San Jose Mercury News by Tracy Seipel –
February 23, 2014:
Lowering costs by forcing doctors and insurers to compete for millions of new patients is a primary goal of the nation”s new health care law, but a group of gastroenterologists in the East Bay and internists near Chico are exposing a fissure in that plan.
There often aren”t enough doctors to go around.
In parts of the state, the shortage of doctors participating in California”s new insurance exchange is providing new leverage for medical providers to hold out for higher reimbursement rates from big insurance companies. And as a game of chicken unfolds behind the scenes between two powerful groups that are key to the law”s success, the insurers are often caving in to the doctors, raising concerns that the trend could catch on and drive up the price of health insurance premiums on the exchange.
Medical costs are the largest component of a health insurance premium, said Darrel Ng, a spokesman for Anthem Blue Cross of California. And the higher those costs go, he said, “the higher the premium will likely be on the exchange in the future.”
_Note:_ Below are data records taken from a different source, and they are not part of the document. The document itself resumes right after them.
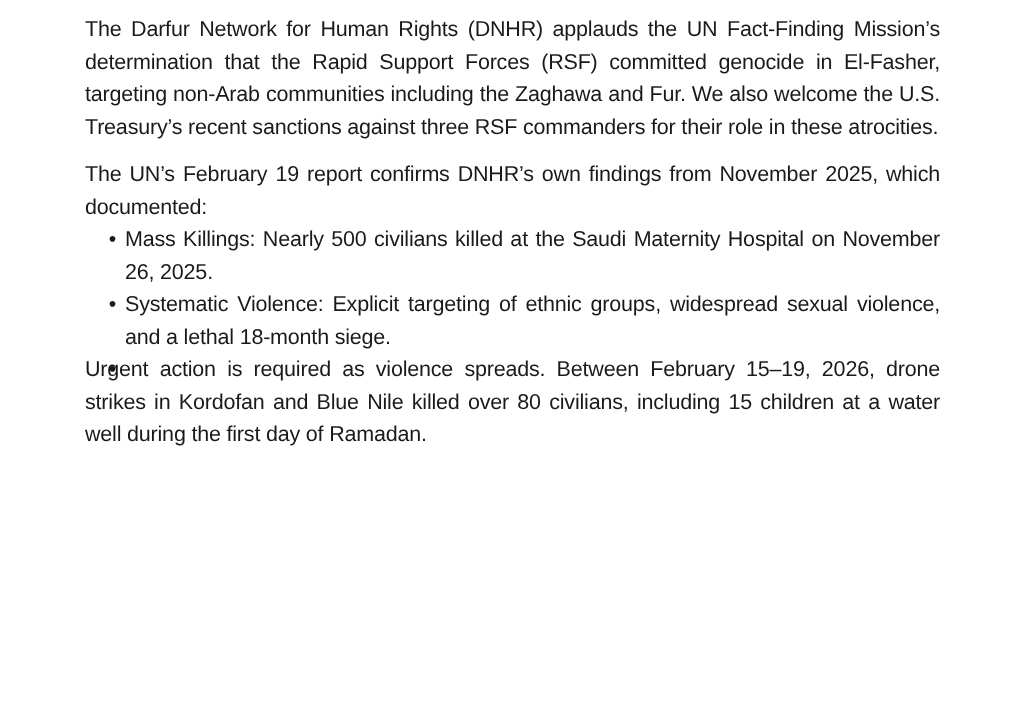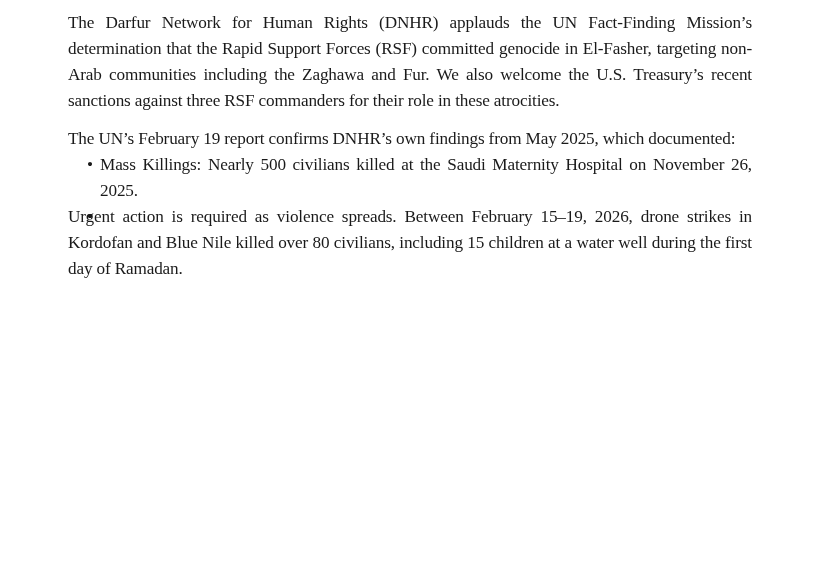--- a/index.html
+++ b/index.html
@@ -18,7 +18,7 @@
       left: 68px;
       top: 10px;
       width: 684px;
-      font-family: Liberation Serif, serif;
+      font-family: Liberation Sans, sans-serif;
       font-size: 17.2px;
       line-height: 26px;
       color: #1a1a1a;

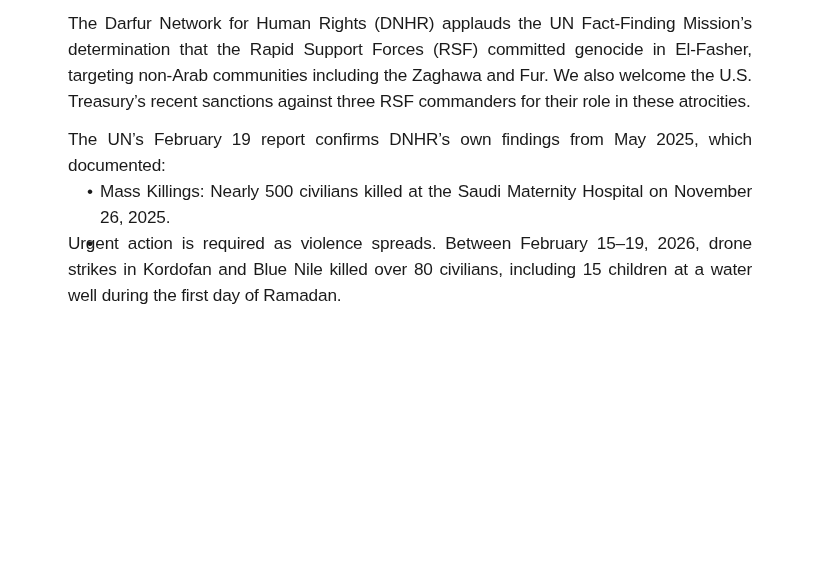--- a/index.html
+++ b/index.html
@@ -53,7 +53,7 @@
 <div class="article">
   <p class="p1">The Darfur Network for Human Rights (DNHR) applauds the UN Fact-Finding Mission’s determination that the Rapid Support Forces (RSF) committed genocide in El-Fasher, targeting non-Arab communities including the Zaghawa and Fur. We also welcome the U.S. Treasury’s recent sanctions against three RSF commanders for their role in these atrocities.</p>
 
-  <p class="p2">The UN’s February 19 report confirms DNHR’s own findings from May 2025, which documented:</p>
+  <p class="p2">The UN’s February 19 report confirms DNHR’s own findings from November 2025, which documented:</p>
 
   <ul class="findings">
     <li>

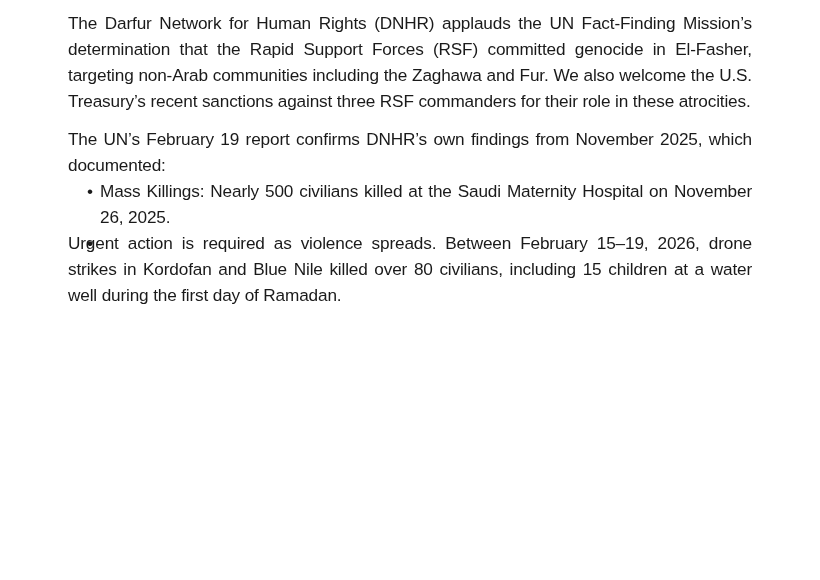--- a/index.html
+++ b/index.html
@@ -62,6 +62,7 @@
     </li>
     <li>
       <span class="bullet">•</span>
+      <span>Systematic Violence: Explicit targeting of ethnic groups, widespread sexual violence, and a lethal 18-month siege.</span>
     </li>
     <li>
       <span class="bullet">•</span>

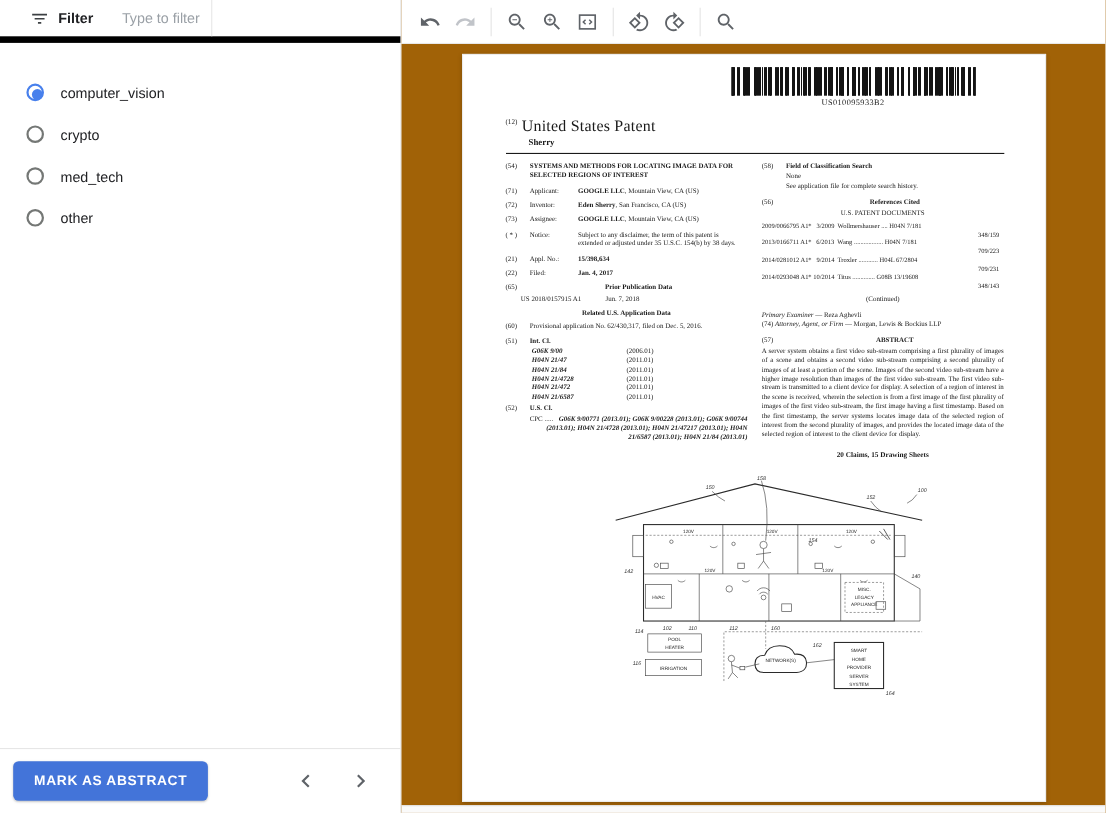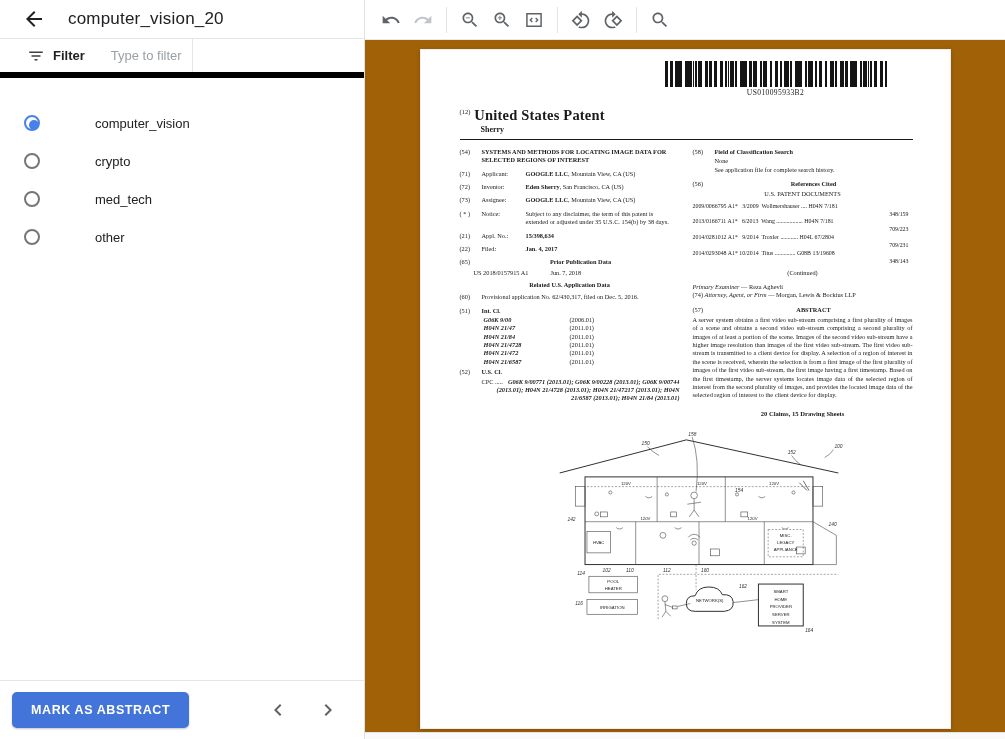--- a/index.html
+++ b/index.html
@@ -109,12 +109,6 @@
 
   <div class="sidebar">
 
-    <div class="sb-header">
-      <svg class="back-btn" viewBox="0 0 24 24">
-          <path fill="currentColor" d="M20 11H7.83l5.59-5.59L12 4l-8 8 8 8 1.41-1.41L7.83 13H20v-2z"></path>
-        </svg>
-      <span class="sb-title">computer_vision_20</span>
-    </div>
 
     <div class="filter-row">
       <svg class="filter-icon" viewBox="0 0 24 24">

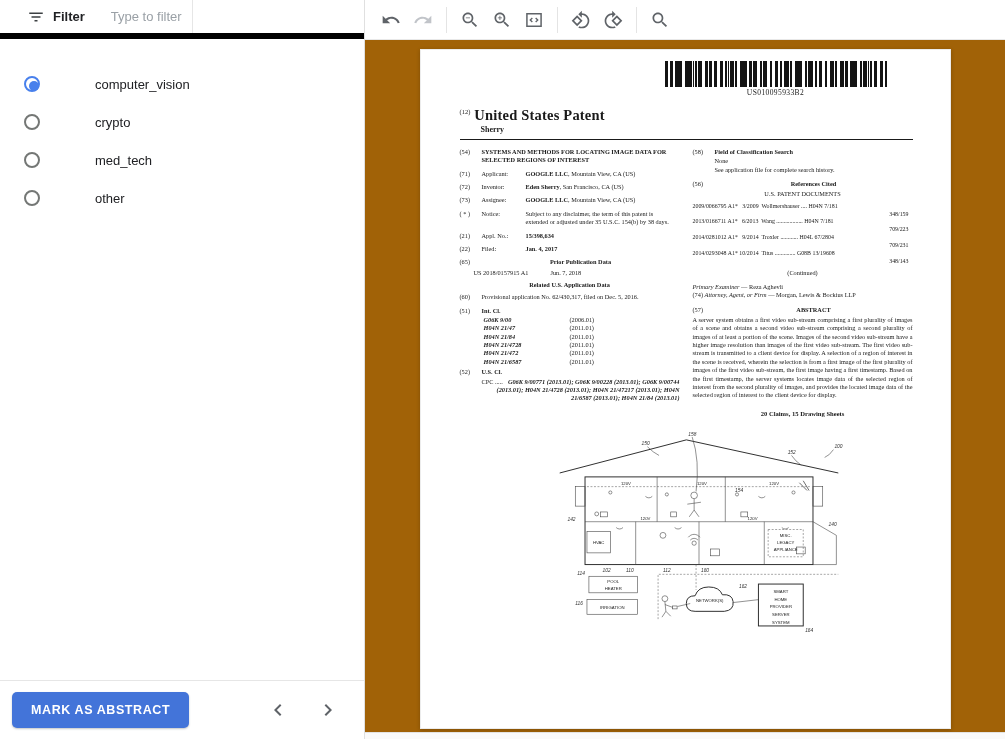--- a/index.html
+++ b/index.html
@@ -26,7 +26,7 @@
   .create-label { font-size:11.5px; font-weight:bold; color:#3b6fd4; letter-spacing:.3px; }
 
   .option-list { padding:26px 0 0 24px; flex:1 1 auto; }
-  .option-row { display:flex; align-items:center; height:38px; cursor:pointer;gap:40px; }
+  .option-row { display:flex; align-items:center; height:38px; cursor:pointer; }
   .radio { width:16px; height:16px; border:2px solid #747775; border-radius:50%; position:relative; flex:0 0 auto; }
   .option-row.selected .radio { border-color:#4880ec; }
   .option-row.selected .radio::after { content:""; position:absolute; left:3px; top:3px; width:10px; height:10px; border-radius:50%; background:#4880ec; }

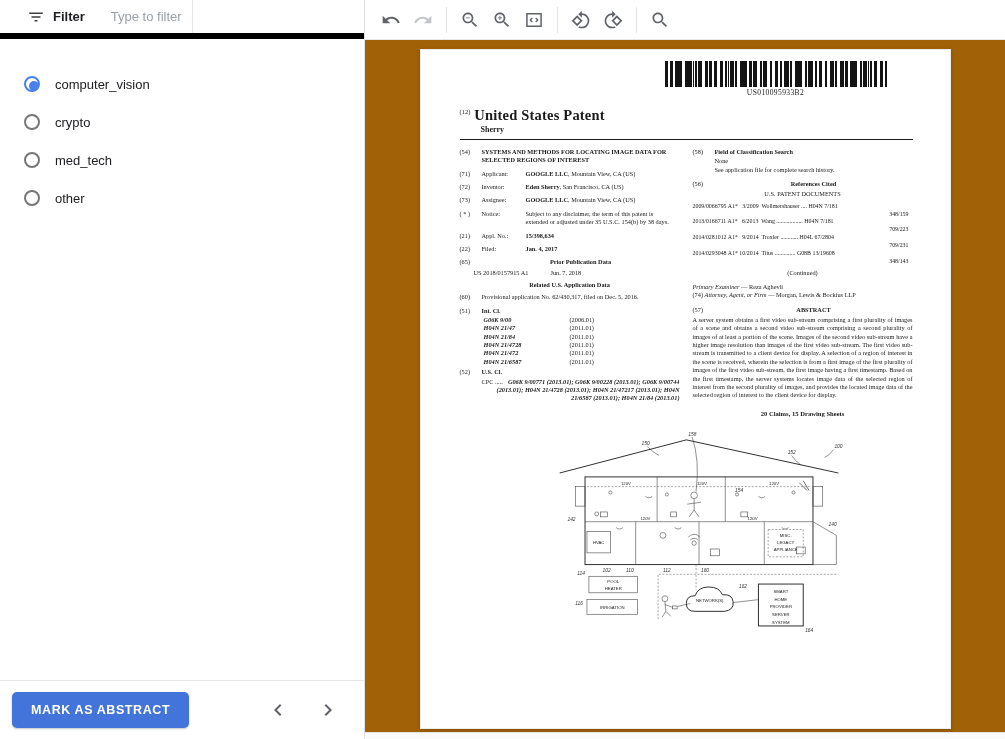--- a/index.html
+++ b/index.html
@@ -61,7 +61,7 @@
   .pat-header { display:flex; margin-top:9px; }
   .ph-left { width:54%; }
   .ph-num { font-size:6.5px; vertical-align:6px; }
-  .ph-title { font-size:14.5px; font-weight:bold; letter-spacing:.2px; }
+  .ph-title { font-size:14.5px; font-weight:normal; letter-spacing:.2px; }
   .ph-inventor { font-size:8px; font-weight:bold; margin-left:21px; margin-top:1px; }
   .ph-right { flex:1; padding-top:2px; }
   .ph-row { display:flex; font-size:8.2px; font-weight:bold; line-height:1.45; }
Many doctors are upset about the discounted reimbursement rates that insurers have imposed on them to keep premiums low on the Covered California exchange. The new rates — as much as 30 percent lower than those paid by nonexchange plans — took effect Jan. 1, when the new health care plans of hundreds of thousands of Californians kicked in.
The number of doctors who have had their old rates restored is still small compared to the 58,000 physicians that Covered California says are participating in the new marketplace.
Whether these side deals will ultimately raise rates on the new exchange isn”t clear yet. But health care experts wonder what the trend portends for the success of the law, which depends on attracting hordes of consumers
to lower-priced insurance policies.
As more people
sign up for the expanded Medi-Cal program and private plans on Betsafe kasino tarjoaa tutun kattauksen laadukkaita NetEntin casinopeleja vahvistettuna muiden pelitoimittajien peleilla. the exchange, “there will be a surge in the demand for doctors,” said Glenn Melnick, a health economist at the University of Southern California.
But because there”s a fixed supply of physicians, he predicted, many doctors will be able to tell
the insurers: “Wait a second. You delivered us a promise, and I”m busier than ever, and you need me. But I don”t need to agree to a discount anymore.”
Central to the standoff are state regulations that require insurers to provide their customers access to primary care physicians within 15 miles or 30 minutes of their homes. Plans also are required to have a primary care physician-to-patient ratio of 1 to 2,000, and an overall physician-to-patient ratio of 1 to 1,200. If for some reason the health plan does not have a particular type of specialist, the plan must find such a provider.
In many cases, the winners in the doctor-insurer faceoff are physicians in rural regions, where health care services are scarce. But the table-turning has also surfaced in the Bay Area and other metropolitan regions.
“Most doctors want to take care of patients,” said Dr. Richard Thorp, president of the California Medical Association, a lobbying group that represents about 40,000 of the state”s 104,000 licensed physicians. He”s also an internist who belongs to a 12-member group practice in Paradise, near Chico, that was able to reinstate its old fees with Blue Shield of California.
“But they have to make an individual choice based on whether they can afford to service those contracts,” Thorp said. “That is the reality.”
Blue Shield and Anthem Blue Cross, two of the four largest insurers offering Covered California plans, acknowledged that they are reinstating some old rates.
Blue Shield spokesman Steve Shivinsky said the insurer has restored rates for 1,400 California physicians, many of whom practice in rural areas, to ensure adequate medical care is available. Yet he said that”s still “a tiny fraction” of the majority of its 35,000 network physicians who signed new contracts to participate and agreed to accept discounted rates in exchange for more patient volume.
Dr. Mark Kogan, a San Pablo gastroenterologist, is one of the physicians who used the law of supply and demand to make the case for higher rates.
Along with 18 colleagues at Northern California Gastroenterology Consultants, he already sees plenty of patients. So when Blue Shield last year offered the group more business from new Covered California enrollees — but at 30 percent less — the group declined.
“We basically told them, “We cannot do that,” ” Kogan recalled. “We would lose money by seeing those patients.”
That put Blue Shield in a bind. Without access to those 19 gastroenterologists who work out of seven East Bay offices, where would its subscribers go?
By mid-January, Blue Shield backed down and agreed to pay the group of specialists its current rates if the doctors would take on the insurer”s exchange patients.
The issue of discounted fees surfaced at Thursday”s Covered California board meeting after Kim Griffin, chairwoman of Medical Office Managers of the Peninsula, told the board in a letter that because some insurers are discounting fees for exchange customers, “many of us have opted out.”
That doesn”t surprise Thorp and Kogan, who say there is a misconception among the public that access to more patients means more money.
“If you are pricing a service for less than it costs you to provide it,” Thorp said, “you cannot make that up in volume.”